### What is being asked
Please filter the entries and return only the lines that include "Matte".

### Entries shown
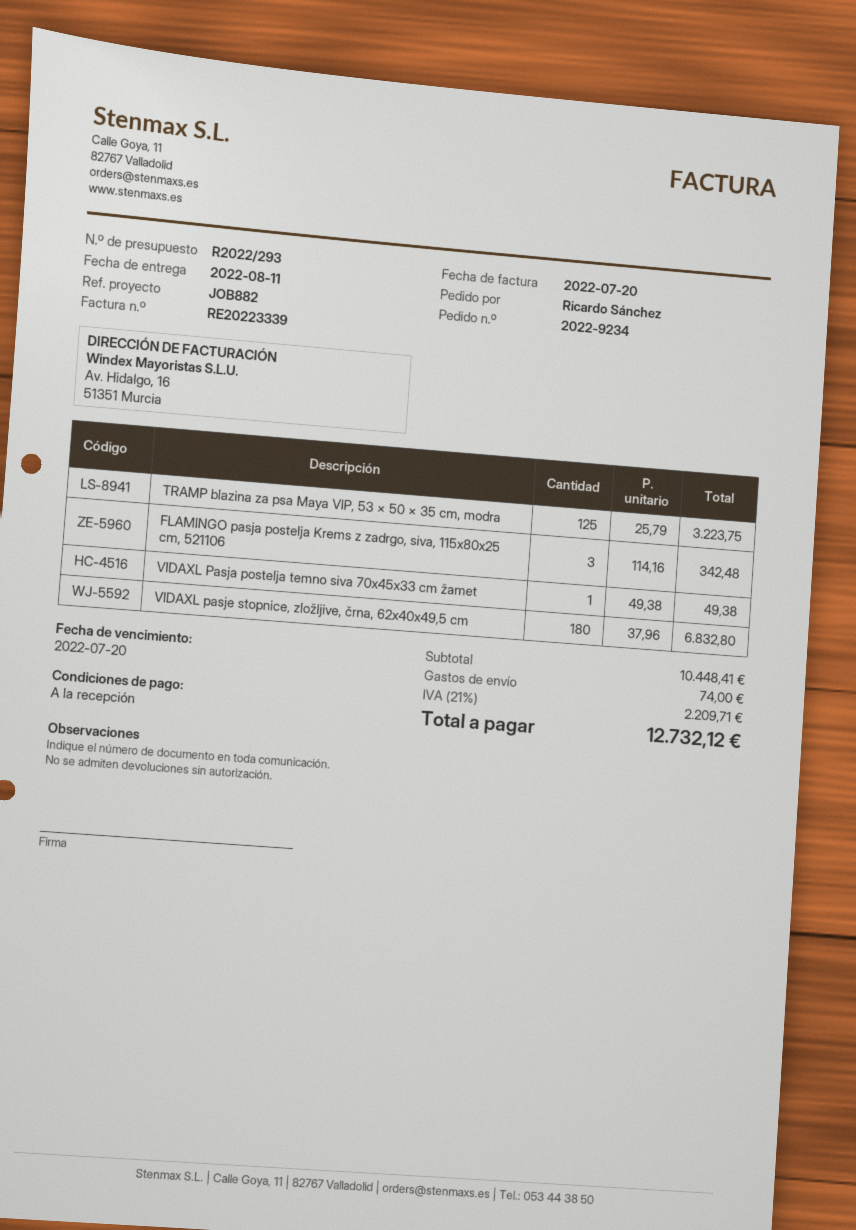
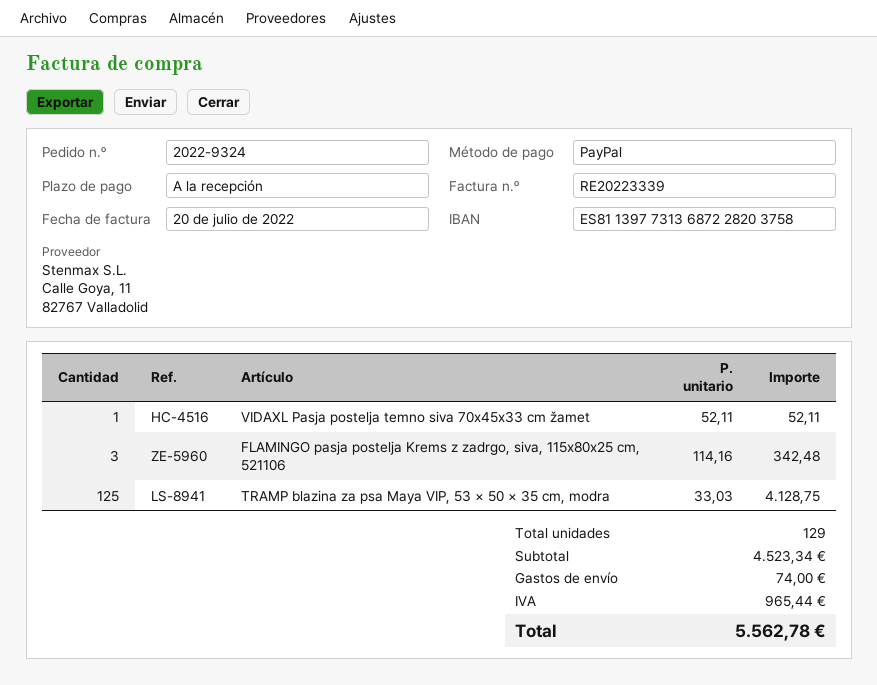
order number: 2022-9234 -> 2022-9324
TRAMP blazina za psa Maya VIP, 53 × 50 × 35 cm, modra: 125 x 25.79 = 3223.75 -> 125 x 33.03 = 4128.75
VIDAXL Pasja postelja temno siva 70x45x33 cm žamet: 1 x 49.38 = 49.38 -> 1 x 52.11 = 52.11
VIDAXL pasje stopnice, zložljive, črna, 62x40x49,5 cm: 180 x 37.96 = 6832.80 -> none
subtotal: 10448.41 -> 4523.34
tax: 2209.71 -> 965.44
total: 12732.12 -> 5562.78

---

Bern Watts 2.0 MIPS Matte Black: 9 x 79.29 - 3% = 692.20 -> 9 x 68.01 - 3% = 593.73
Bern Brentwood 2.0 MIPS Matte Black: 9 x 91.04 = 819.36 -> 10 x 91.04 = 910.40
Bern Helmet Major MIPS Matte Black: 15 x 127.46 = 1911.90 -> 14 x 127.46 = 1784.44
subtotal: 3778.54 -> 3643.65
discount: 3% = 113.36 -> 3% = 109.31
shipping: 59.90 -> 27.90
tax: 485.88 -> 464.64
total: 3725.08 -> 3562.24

==

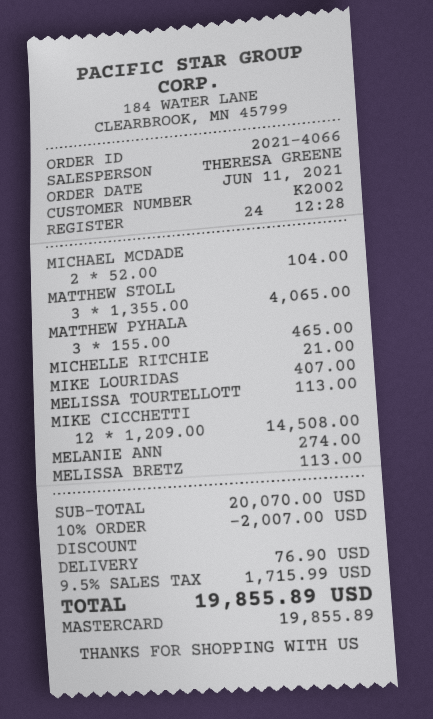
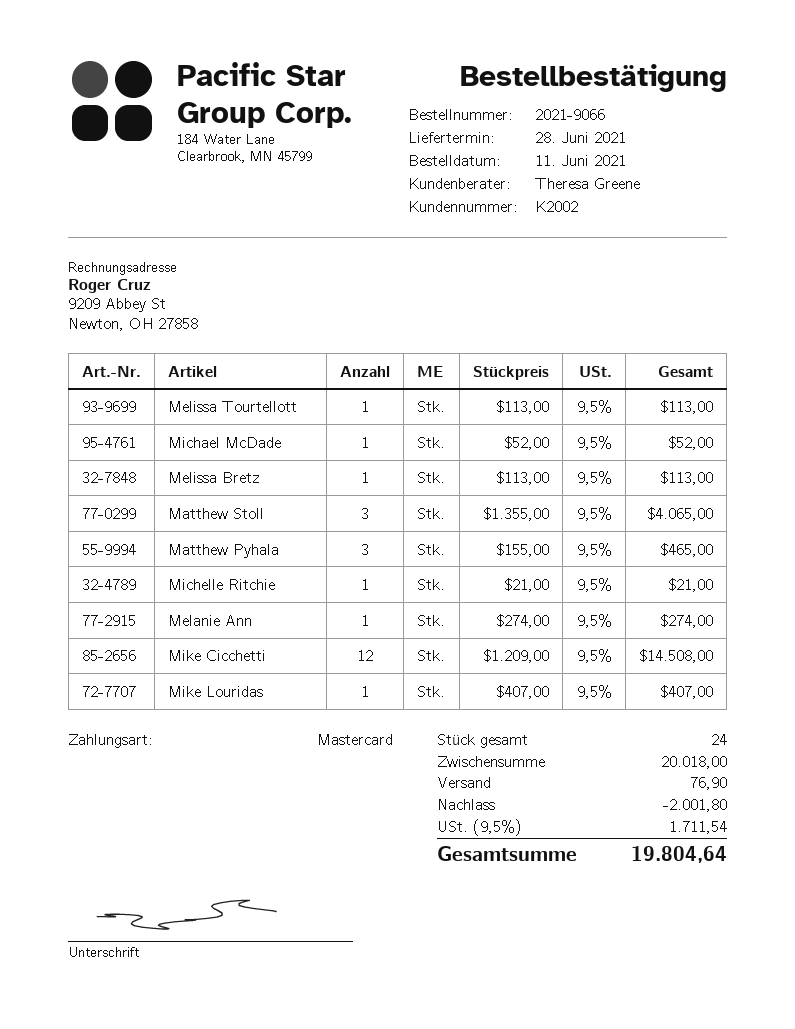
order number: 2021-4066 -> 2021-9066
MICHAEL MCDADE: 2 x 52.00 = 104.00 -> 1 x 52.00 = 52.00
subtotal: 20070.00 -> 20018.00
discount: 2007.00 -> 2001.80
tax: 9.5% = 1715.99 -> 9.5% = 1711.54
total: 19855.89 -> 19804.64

### Result below
Bern Watts 2.0 MIPS Matte Black: 9 x 79.29 - 3% = 692.20 -> 9 x 68.01 - 3% = 593.73
Bern Brentwood 2.0 MIPS Matte Black: 9 x 91.04 = 819.36 -> 10 x 91.04 = 910.40
Bern Helmet Major MIPS Matte Black: 15 x 127.46 = 1911.90 -> 14 x 127.46 = 1784.44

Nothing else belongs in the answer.